Multi-Factor Authentication (MFA) is a necessary component of a layered approach to application security. Unfortunately if a unique token must be issued by each application, the task of managing all those TOTP second factor tokens can become nearly as involved as managing passwords. Despite being widely regarded as a critical layer of security LastPass' 2019 Global Password Security Report found that only 57% of global businesses authenticate through MFA.
Regardless of whether your IdP lives on premises, in the cloud, or as a hybrid solution, ensuring that your users can authenticate securely and conveniently is critical. SSO is an effective way to implement a multi-factor authentication solution across all your applications, allowing your users to authenticate once, then securely and easily access many business applications.
There are two common approaches to deploying an SSO solution; integrate with one or migrate to one. Providers such as Okta have risen up to provide a solution for the most common approach out of these two paths: integration. Okta serves as an SSO front end to existing IdP solutions such as Active Directory. Integration enables organizations to securely and seamlessly provide a unified experience to their users both in the office and when working remote. ExtraHop has a detailed guide on implementing SAML with Okta.
But what about organizations without an existing identity provider or those looking to ditch on premises completely?

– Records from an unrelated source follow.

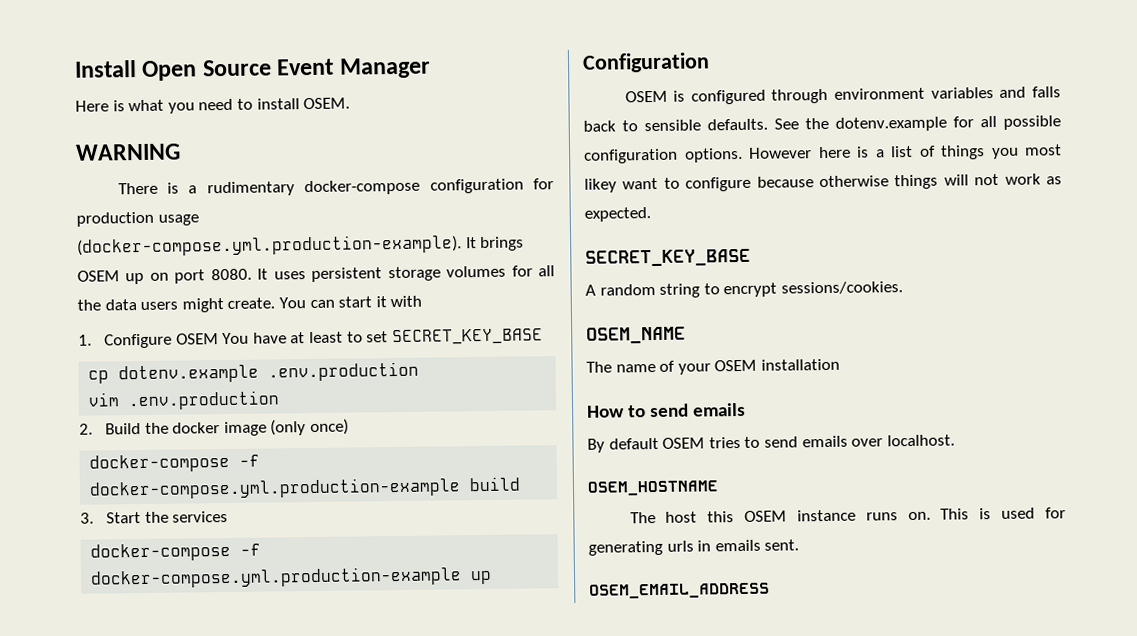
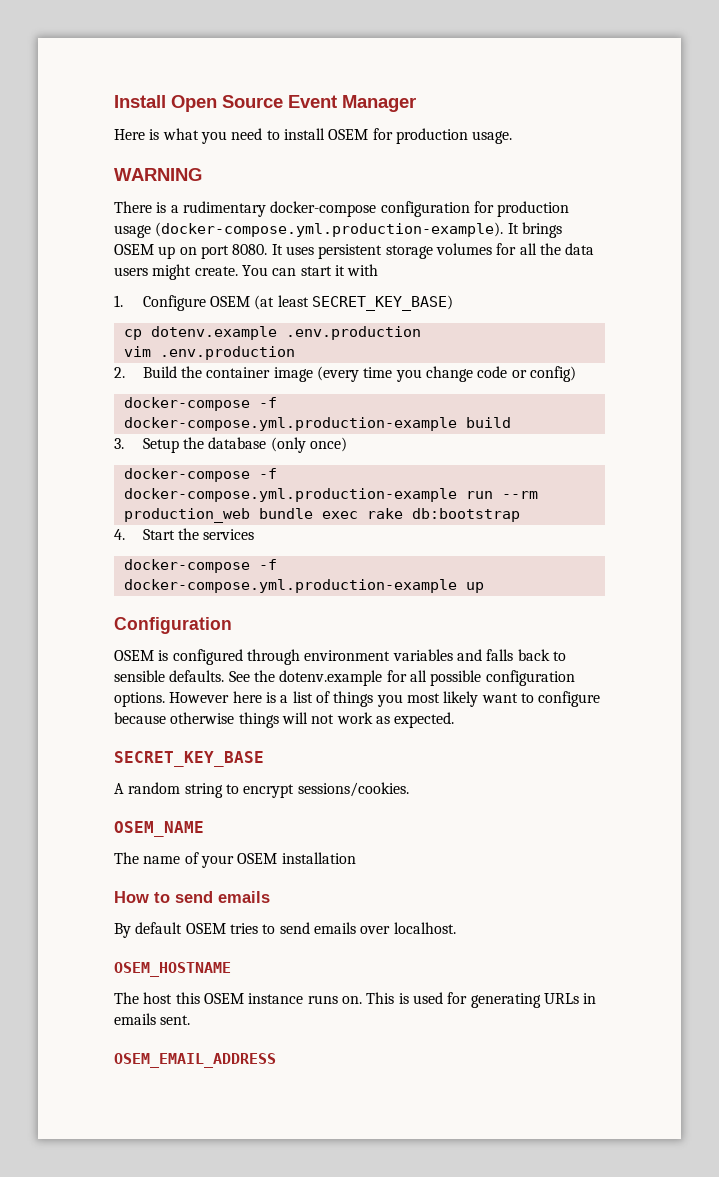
- Here is what you need to install OSEM.
+ Here is what you need to install OSEM for production usage.
- 1. Configure OSEM You have at least to set SECRET_KEY_BASE
+ 1. Configure OSEM (at least SECRET_KEY_BASE)
- 2. Build the docker image (only once)
+ 2. Build the container image (every time you change code or config)
+ docker-compose -f docker-compose.yml.production-example build
+ 3. Setup the database (only once)
- docker-compose -f docker-compose.yml.production-example build
- 3. Start the services
+ docker-compose -f docker-compose.yml.production-example run --rm production_web bundle exec rake db:bootstrap
+ 4. Start the services
- However here is a list of things you most likey want to configure because otherwise things will not work as expected.
+ However here is a list of things you most likely want to configure because otherwise things will not work as expected.
- This is used for generating urls in emails sent.
+ This is used for generating URLs in emails sent.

With the shift to cloud and shift to work from home it's obvious that the migration approach is growing in popularity, especially with young companies seeking to forge a path that will scale well.
JumpCloud can integrate, but they also offer a complete DaaS (Directory as a Service) solution, acting as both the identity and SSO provider. This option transfers the authoritative identities of the users from on premises to cloud native. JumpCloud offers a solution for MFA with TOTP tokens across Mac, Windows, and Linux operating systems, and LDAP, SAML, and even RADIUS services. Authentication through Duo or YubiKey as a second factor is also supported.
Many modern solutions, including ExtraHop Reveal(x), support both LDAP and SAML. Both remote authentication protocols can be implemented securely, making them both potentially good choices. The biggest difference is that LDAP was designed in the early 90s, long before public cloud, SaaS, and the need to support a remote workforce. SAML was created in the early 2000s and was intended to federate identities to web apps. Because SAML assertion happens as XML and is easily implemented as HTTPS, it doesn't require StartTLS or a special secure version of the protocol (LDAPS). Enabling MFA doesn't require deviation from the protocol specs—a necessary step to hold the connection open with LDAP because MFA was never intended. For these reasons, when both options are on the table, SAML is generally the better choice.
To help you configure JumpCloud as the IdP for Reveal(x) through SAML, we have a detailed guide with step by step instructions.
JumpCloud is free for the first 10 users, making it a great platform to test a cloud native SSO solution in your lab and see if SAML might be the right remote authentication option for your organization.